These are tiny impressions of some places within walking distance that I’ve visited in the past couple weeks:

Little Otsu
I liked browsing through their quirky notecards, vegan wallets, handmade books, and arty branded t-shirts, but I didn’t have a reason to buy anything. That might have crossed the line into too much hipster anyway.
Therapy
This cutesy gifts/clothes/useless junk/etc. store lacked the moleskine that I wanted but has a sizeable selection of greeting and note cards, one of which will be mailed to my sister in the Peace Corps in Mongolia when I figure out the right postage.
Taqueria La Cumbre, Pancho Villa Taqueria, Taqueria Can-Cun
Tasty burrito with grilled vegetables, a lovely sauce, and cashews. Dry veggie burrito with stringy broccoli. Delicious soft veggie burrito with hot salsa. To be continued.
Pork Store Cafe
I’m vegetarian and Doug is omnivorous with an emphasis on meat, so when he visited last weekend I couldn’t resist taking him here. It was nice and neighborhood-y on a Saturday afternoon, and our veggie scrambles (plus bacon for him) were greasy and good.
Tartine Bakery
This French bakery’s reputation means a long line and endless debates over whether it’s worth the wait.
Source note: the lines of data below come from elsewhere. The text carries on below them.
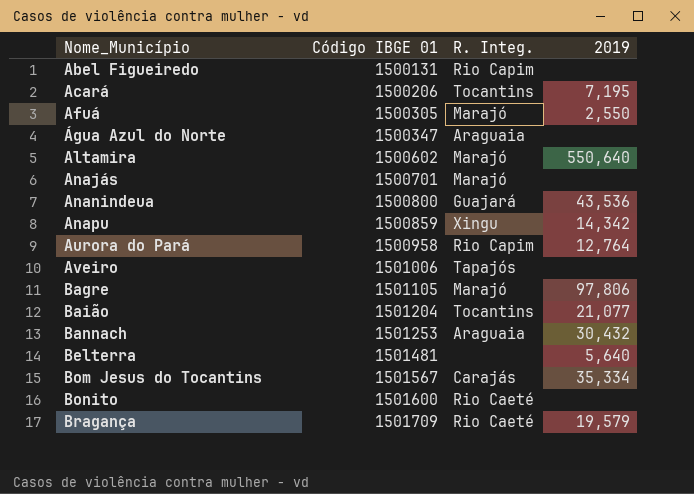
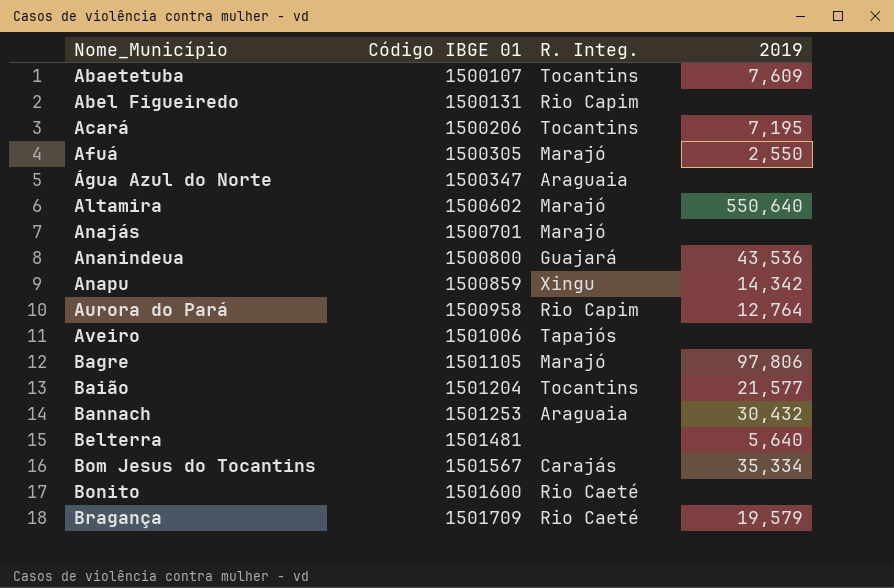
row Abaetetuba: none -> 1500107 | Tocantins | 7,609
Baião | 2019: 21,077 -> 21,577

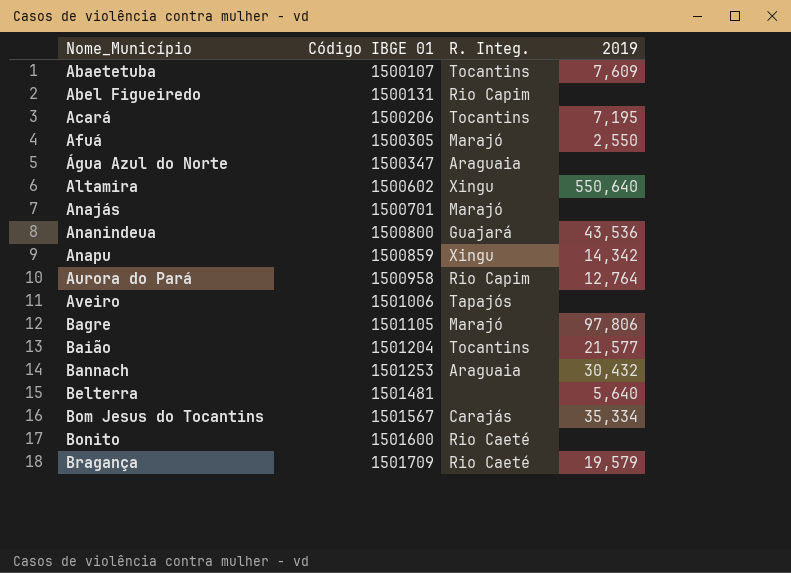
Altamira | R. Integ.: Marajó -> Xingu

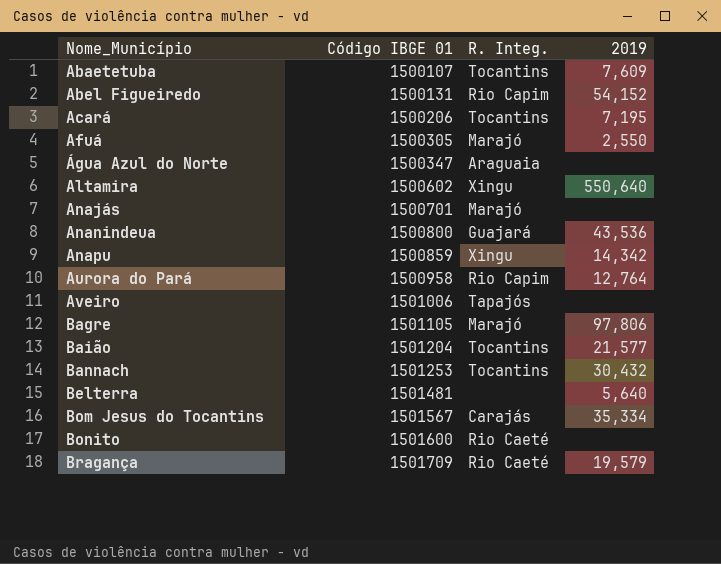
Abel Figueiredo | 2019: none -> 54,152
Bannach | R. Integ.: Araguaia -> Tocantins

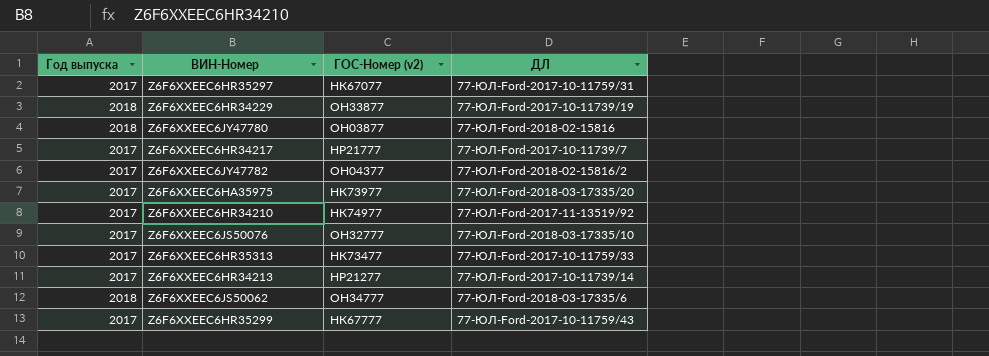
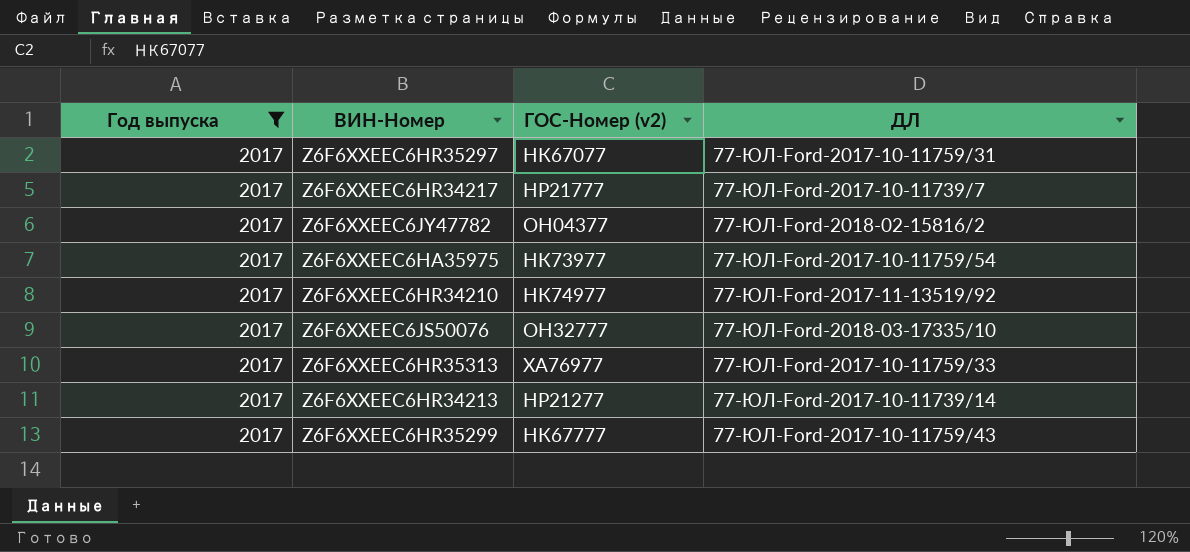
filter: none -> Год выпуска = 2017
Z6F6XXEEC6HA35975 | ДЛ: 77-ЮЛ-Ford-2018-03-17335/20 -> 77-ЮЛ-Ford-2017-10-11759/54
Z6F6XXEEC6HR35313 | ГОС-Номер (v2): НК73477 -> ХА76977

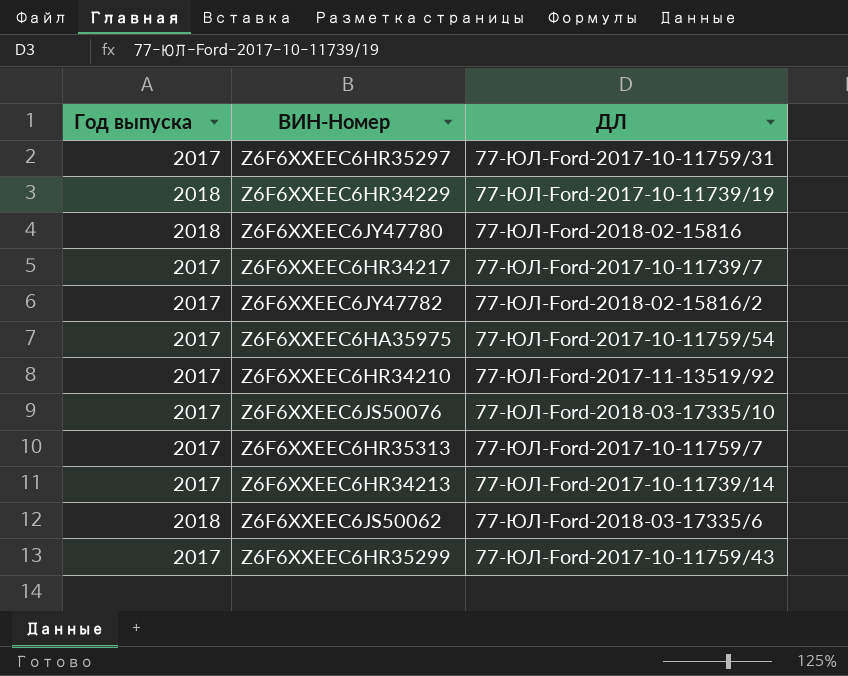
filter: Год выпуска = 2017 -> none
column ГОС-Номер (v2) | position: 3 -> none
Z6F6XXEEC6HR35313 | ДЛ: 77-ЮЛ-Ford-2017-10-11759/33 -> 77-ЮЛ-Ford-2017-10-11759/7

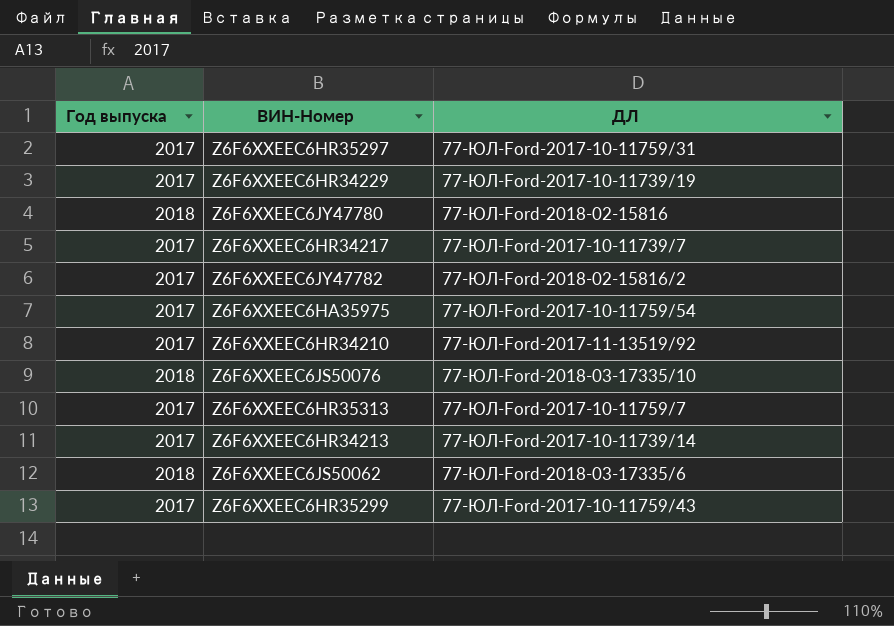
Z6F6XXEEC6HR34229 | Год выпуска: 2018 -> 2017
Z6F6XXEEC6JS50076 | Год выпуска: 2017 -> 2018

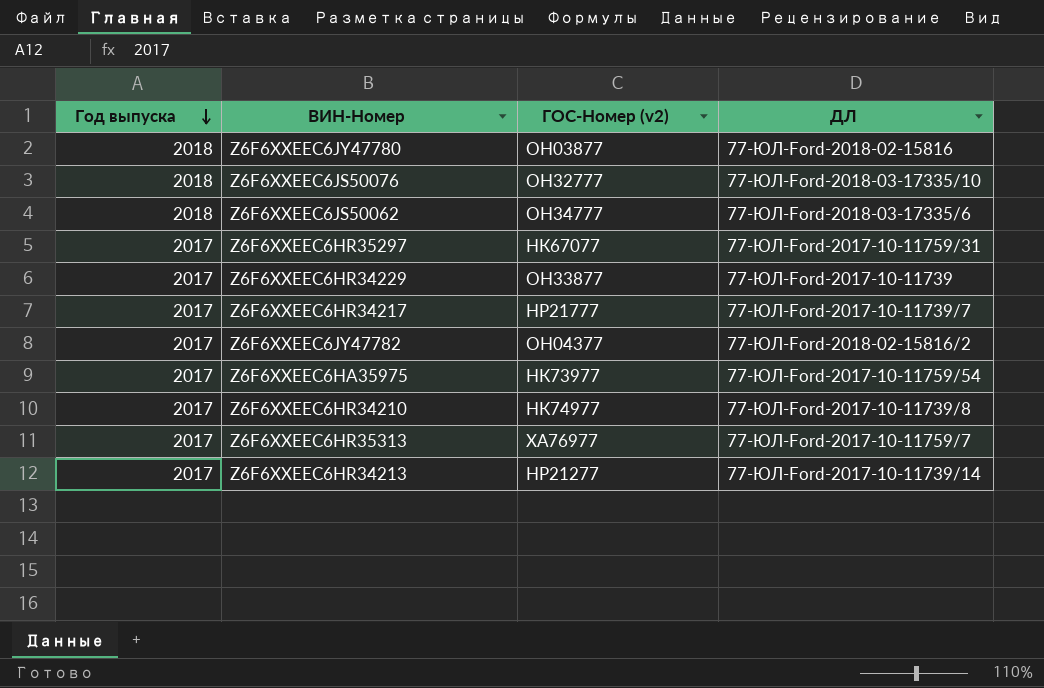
row order: none -> Год выпуска descending
column ГОС-Номер (v2) | position: none -> 3
row Z6F6XXEEC6HR35299: 2017 | 77-ЮЛ-Ford-2017-10-11759/43 -> none
Z6F6XXEEC6HR34229 | ДЛ: 77-ЮЛ-Ford-2017-10-11739/19 -> 77-ЮЛ-Ford-2017-10-11739
Z6F6XXEEC6HR34210 | ДЛ: 77-ЮЛ-Ford-2017-11-13519/92 -> 77-ЮЛ-Ford-2017-10-11739/8

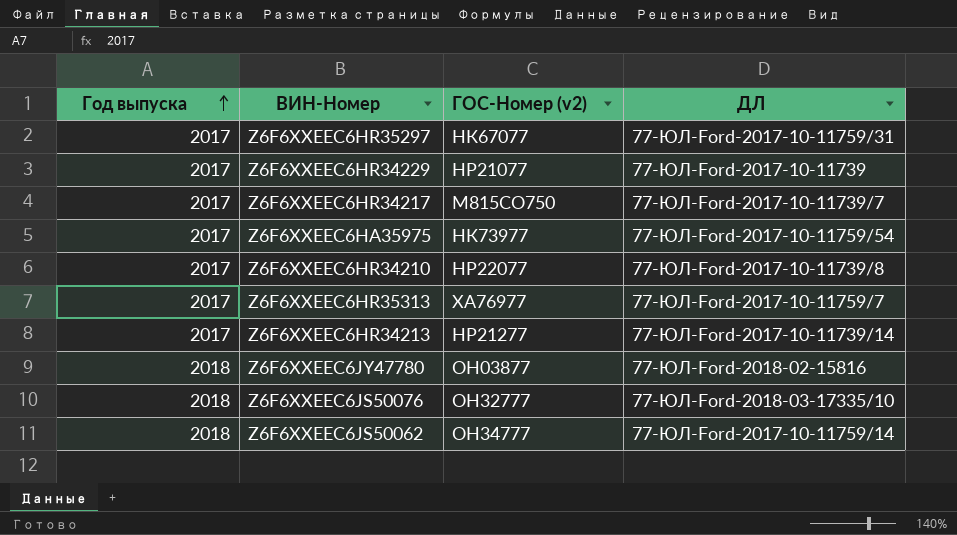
row order: Год выпуска descending -> Год выпуска ascending
row Z6F6XXEEC6JY47782: 2017 | ОН04377 | 77-ЮЛ-Ford-2018-02-15816/2 -> none
Z6F6XXEEC6HR34229 | ГОС-Номер (v2): ОН33877 -> НР21077
Z6F6XXEEC6HR34217 | ГОС-Номер (v2): НР21777 -> М815СО750
Z6F6XXEEC6HR34210 | ГОС-Номер (v2): НК74977 -> НР22077
Z6F6XXEEC6JS50062 | ДЛ: 77-ЮЛ-Ford-2018-03-17335/6 -> 77-ЮЛ-Ford-2017-10-11759/14

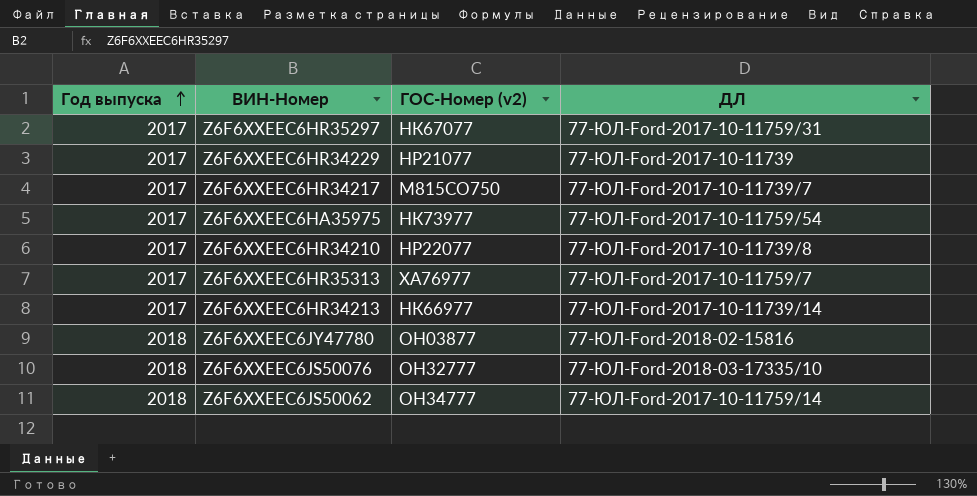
Z6F6XXEEC6HR34213 | ГОС-Номер (v2): НР21277 -> НК66977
I don’t know; I ate a couple of their cookies and liked them.
City Art Gallery
This is friendly, accessible art and some of it is nice: understated urban photo prints, modernish feminist watercolors, wacky thick oil paintings, art glass, linocut prints, chunky jewelry, etc. Like all college students, someday I will move up from grabbing promotional postcards to buying stuff.
New College
I haven’t been inside here, but I got curious about the bright green buildings and found out that the college has a rather interesting history of scandal and dissent. It’s even on probation for its accreditation.
Bombay Ice Creamery
My rose and cardamom ice cream insisted a little too much on the rose flavoring, but I’ll be back for the plain cardamom ice cream. I adore cardamom. I like rose too, but I don’t need to taste like perfume. With ginger ice cream and more, this place might satisfy my taste for weird sweets like Sheng Kee Bakery did last summer.

I like this neighborhood — it’s part of what a city should be, and I have fifty more places to try in the next two months.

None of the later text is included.